##### Records provided #####
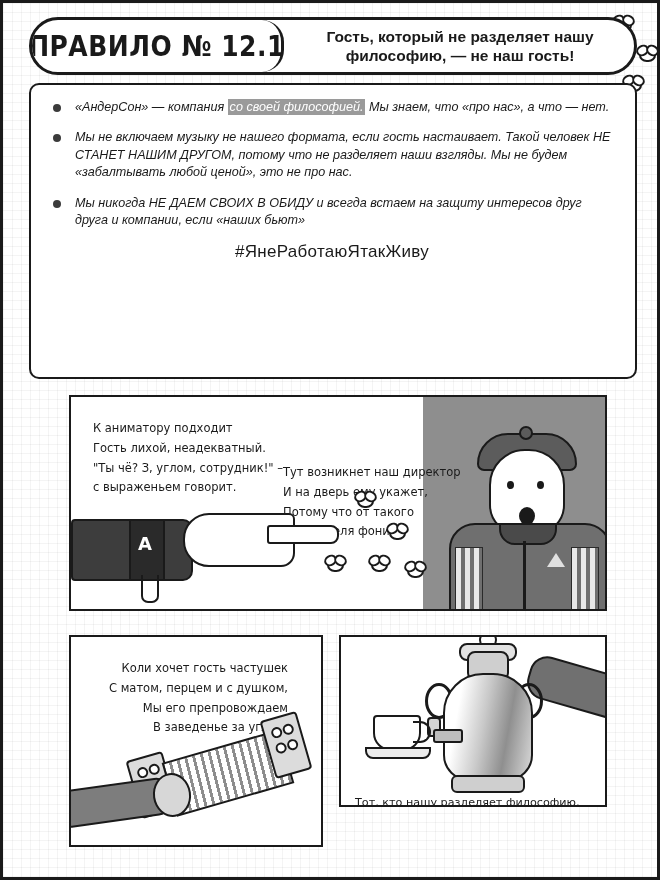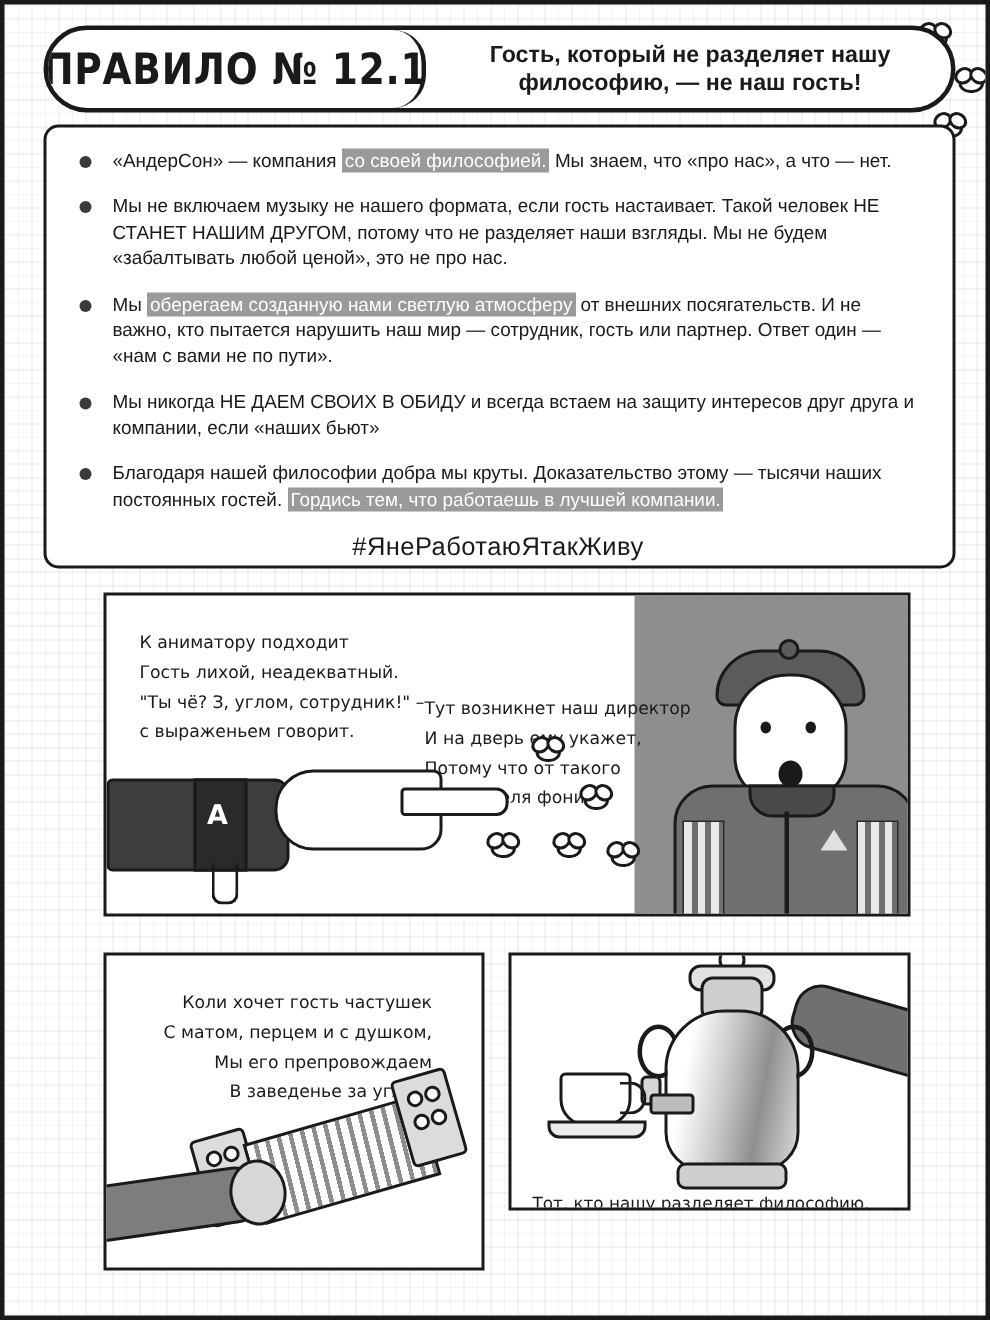--- a/index.html
+++ b/index.html
@@ -95,6 +95,7 @@
     list-style: none;
     margin: 0;
     padding: 0;
+    font-style: italic;
   }
   ul.bullets > li {
     position: relative;

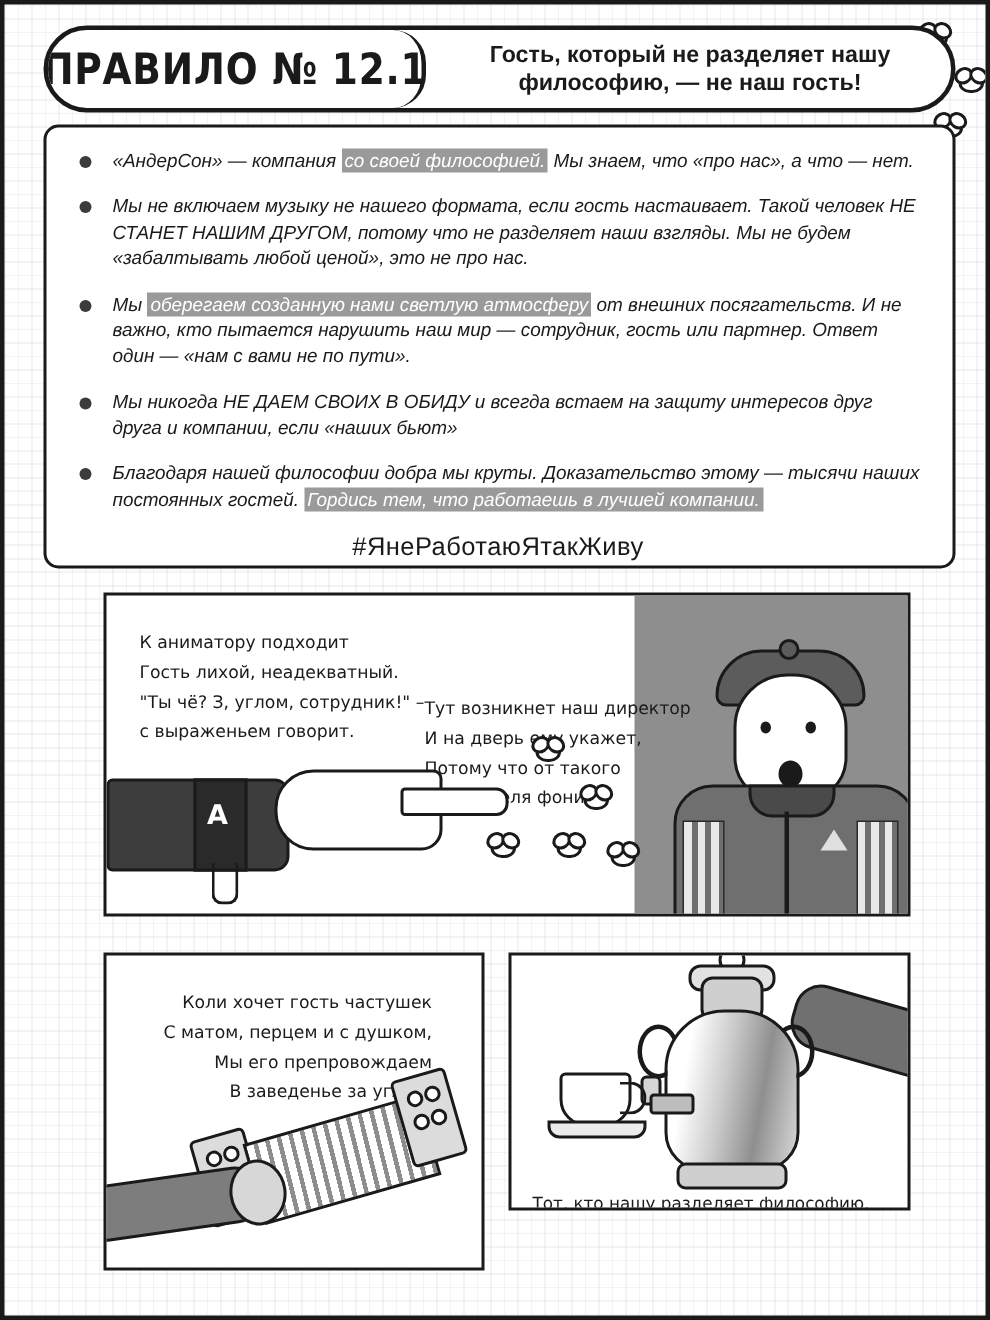--- a/index.html
+++ b/index.html
@@ -565,7 +565,6 @@
     <ul class="bullets" id="rules-list">
         <li><span>«АндерСон» — компания </span><span class="hl">со своей философией.</span><span> Мы знаем, что «про нас», а что — нет.</span></li>
         <li><span>Мы не включаем музыку не нашего формата, если гость настаивает. Такой человек НЕ СТАНЕТ НАШИМ ДРУГОМ, потому что не разделяет наши взгляды. Мы не будем «забалтывать любой ценой», это не про нас.</span></li>
-        <li><span>Мы </span><span class="hl">оберегаем созданную нами светлую атмосферу</span><span> от внешних посягательств. И не важно, кто пытается нарушить наш мир — сотрудник, гость или партнер. Ответ один — «нам с вами не по пути».</span></li>
         <li><span>Мы никогда НЕ ДАЕМ СВОИХ В ОБИДУ и всегда встаем на защиту интересов друг друга и компании, если «наших бьют»</span></li>
         <li><span>Благодаря нашей философии добра мы круты. Доказательство этому — тысячи наших постоянных гостей. </span><span class="hl">Гордись тем, что работаешь в лучшей компании.</span></li>
       </ul>

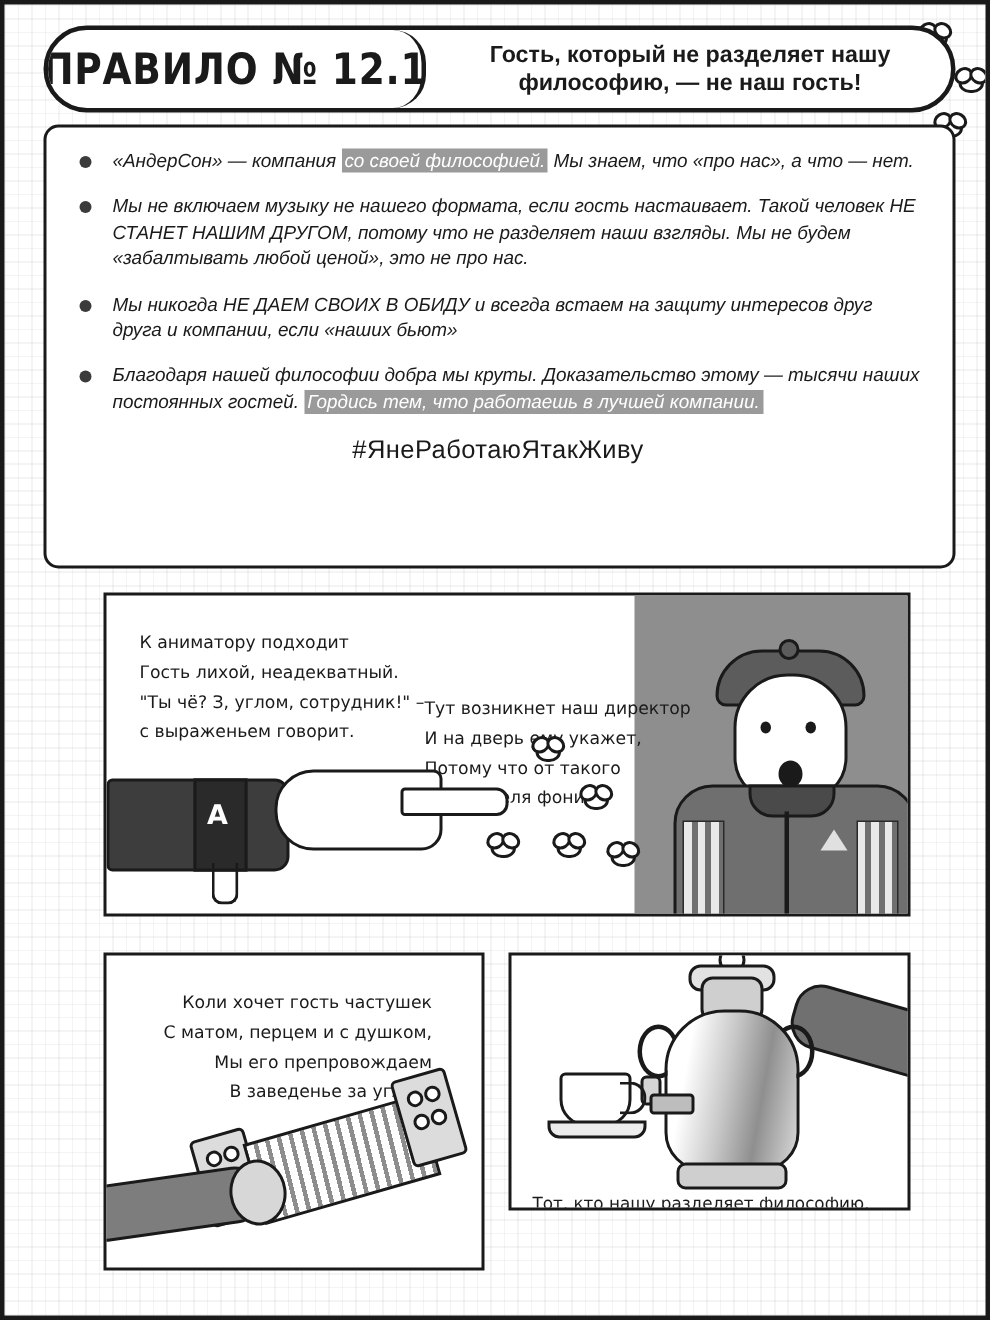--- a/index.html
+++ b/index.html
@@ -566,7 +566,6 @@
         <li><span>«АндерСон» — компания </span><span class="hl">со своей философией.</span><span> Мы знаем, что «про нас», а что — нет.</span></li>
         <li><span>Мы не включаем музыку не нашего формата, если гость настаивает. Такой человек НЕ СТАНЕТ НАШИМ ДРУГОМ, потому что не разделяет наши взгляды. Мы не будем «забалтывать любой ценой», это не про нас.</span></li>
         <li><span>Мы никогда НЕ ДАЕМ СВОИХ В ОБИДУ и всегда встаем на защиту интересов друг друга и компании, если «наших бьют»</span></li>
-        <li><span>Благодаря нашей философии добра мы круты. Доказательство этому — тысячи наших постоянных гостей. </span><span class="hl">Гордись тем, что работаешь в лучшей компании.</span></li>
       </ul>
     <div class="hashtag">#ЯнеРаботаюЯтакЖиву</div>
   </div>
#####
### About this exercise
Scan the data above for the string "добра" and copy each line where it appears.

### Final answer
         <li><span>Благодаря нашей философии добра мы круты. Доказательство этому — тысячи наших постоянных гостей. </span><span class="hl">Гордись тем, что работаешь в лучшей компании.</span></li>
-        <li><span>Благодаря нашей философии добра мы круты. Доказательство этому — тысячи наших постоянных гостей. </span><span class="hl">Гордись тем, что работаешь в лучшей компании.</span></li>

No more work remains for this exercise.